Sunday, May 22, 2022

Sunday Long Read: A Large Problem In Medicine

Here's a simple truth about getting a diagnosis from a doctor if you're overweight like me: the diagnosis is whatever the problem is, it's because you're fat. Our Sunday Long Read comes from Marquisele Mercedes in Pipe Wrench with her own lifetime of dealing with this, and if you're Black like us, that diagnosis of "Lose weight or die" has been beaten into us by docs every visit.

The first time I was penetrated I was thirteen, almost fourteen. The lights were on and bright. My gray sweatpants sat discarded on a chair with my stretched-out underwear. My mom was a few feet away, on the other side of a locked door.

Moments before it happened, I was asked in a few coded but unsubtle ways if I had ever had sex. I said no. I was reminded, in case I’d forgotten, that I was a “developed girl” and “developed girls” often got “certain kinds” of attention that encouraged them to do “certain things.” But I had not forgotten; it is impossible to be a young fat Black girl and forget.

I had come to the Pediatric Emergency Department at Montefiore’s Children’s Hospital with intense cramps. I’d been sitting with my mom in a tiny room for nine hours before I was wheeled away to see a doctor. A nurse told her to stand outside and instructed me to undress from the waist down and wait. When my doctor—a thin blonde woman—entered the room, she said hello with a big smile but didn’t tell me her name. She asked whether I was sexually active but didn’t seem satisfied with my answers. Then she told me to lay back, scoot my bottom toward the end of the table, and spread my legs so she could “take a look.” She didn’t explain what that meant or what she was doing or what she had done after it was over. I screamed for her to stop, shouted “No!” over and over. The speculum had painfully snapped inside of me a second time when she said “Wow, you really weren’t lying!” I could only sob with so much helplessness it made my throat rattle. When she finished, she said she would come back to discuss things with me, but she didn’t. I was sent home with instructions to take Motrin and “stay out of trouble.” The STI tests all came back negative.

A pediatric emergency physician looked at me, a thirteen-year-old fat Black girl, and was so certain I was sexually active that she performed a pelvic exam while I screamed and cried and repeatedly revoked consent—if you can claim I ever gave it in the first place. An adult looked at a child and saw a corrupted vessel, a body as full of overindulgence and promiscuity and unrighteousness as it was “obese.”

Does this seem like an unfortunate aberration? Maybe a doctor who’d had a long night in the ER? A bad apple? You are not the first to cling to the comfort of denial.

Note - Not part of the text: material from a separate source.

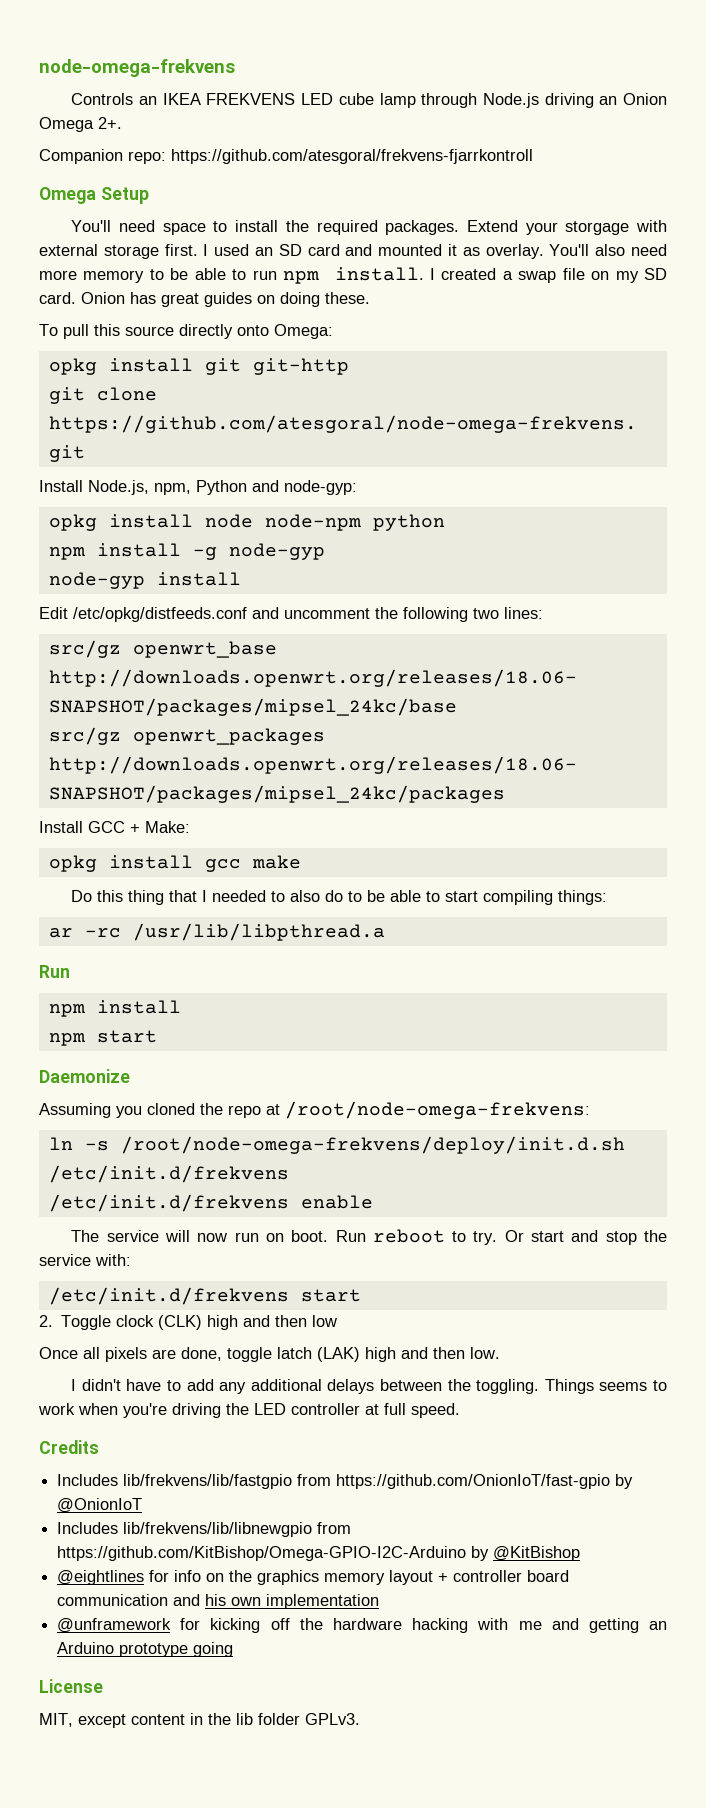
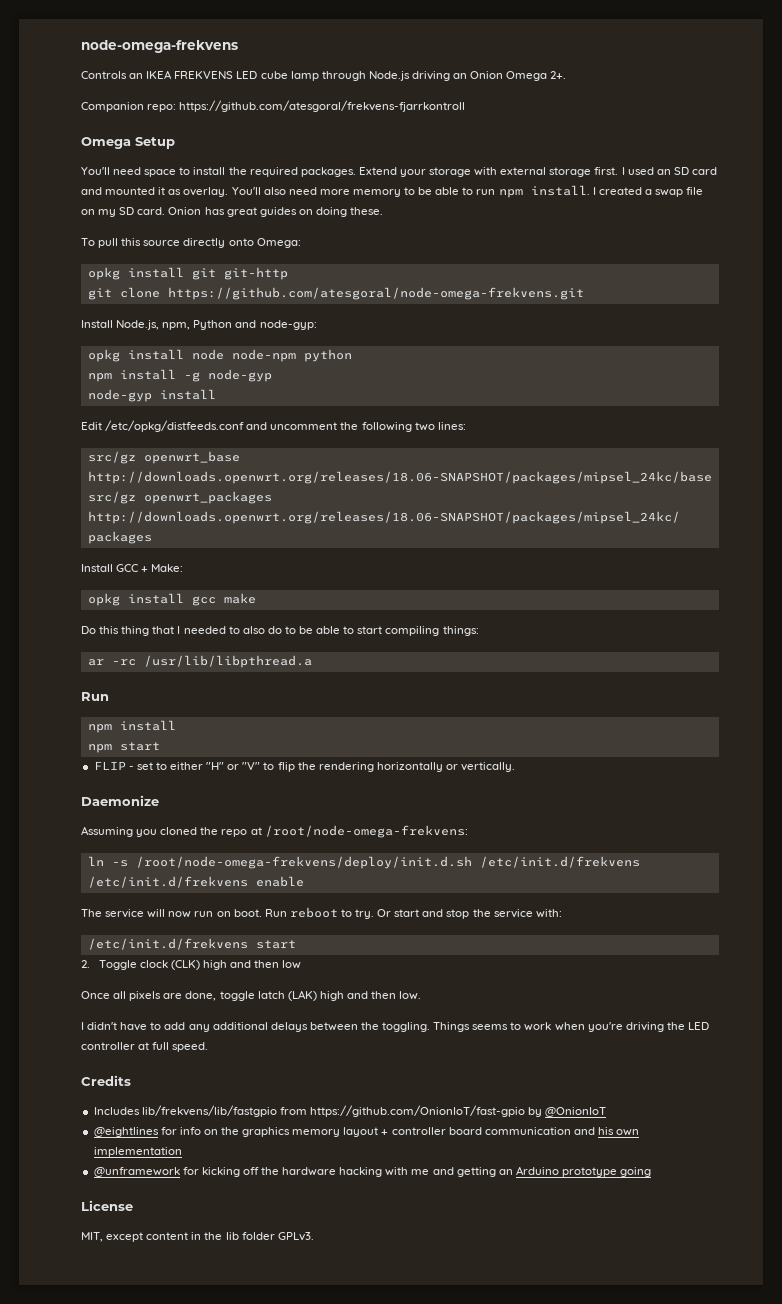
[565,221,630,235] storgage -> [429,167,472,177] storage
(157, 1036) none -> [93,761,516,772] // FLIP - set to either "H" or "V" to flip the rendering horizontally or vertically.
[57,1522,352,1537] [57,1546,581,1561] // Includes lib/frekvens/lib/libnewgpio from https://github.com/KitBishop/Omega-GPIO-I2C-Arduino by @KitBishop -> (607, 1112) none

This is medical fatphobia.

Medical fatphobia refers to the specific ways that hatred and denigration of fatness manifest within medicine and the fields that medicine influences, like public health. It is the reason many fat people likely didn’t get or know to ask to have their COVID-19 vaccine administered with an appropriate-length needle, and why the American Academy of Pediatrics supports bariatric surgery for fat kids despite the incredible risks.

Mainstream writing on fatphobia usually gives in to the myth that there is something exceptional about fatphobic violence in healthcare. That fat people, in all our corpulent clumsiness, are just more likely to stumble across the assholes.

This is not true. It is a lie that has been actively propagated with the assistance of the many not-fat people who have shaped our collective understanding of how fatphobia operates. The truth is that fatphobia is a scientific invention. Fatphobia did not penetrate science; it is derived from science. Everything you know about “obesity,” about fatness, about fatphobia, about fat people has been — and is still — wrong.
 
I don't go to medical appointments as a rule because I already know what the diagnosis is: lose weight or die. My COVID vaccinations were the only time I've been to a medical facility in years. I know I'm in bad shape, but any doc is going to tell me "If you don't lose X pounds in the next year, you won't make it to the next one."

This article goes over every reason why.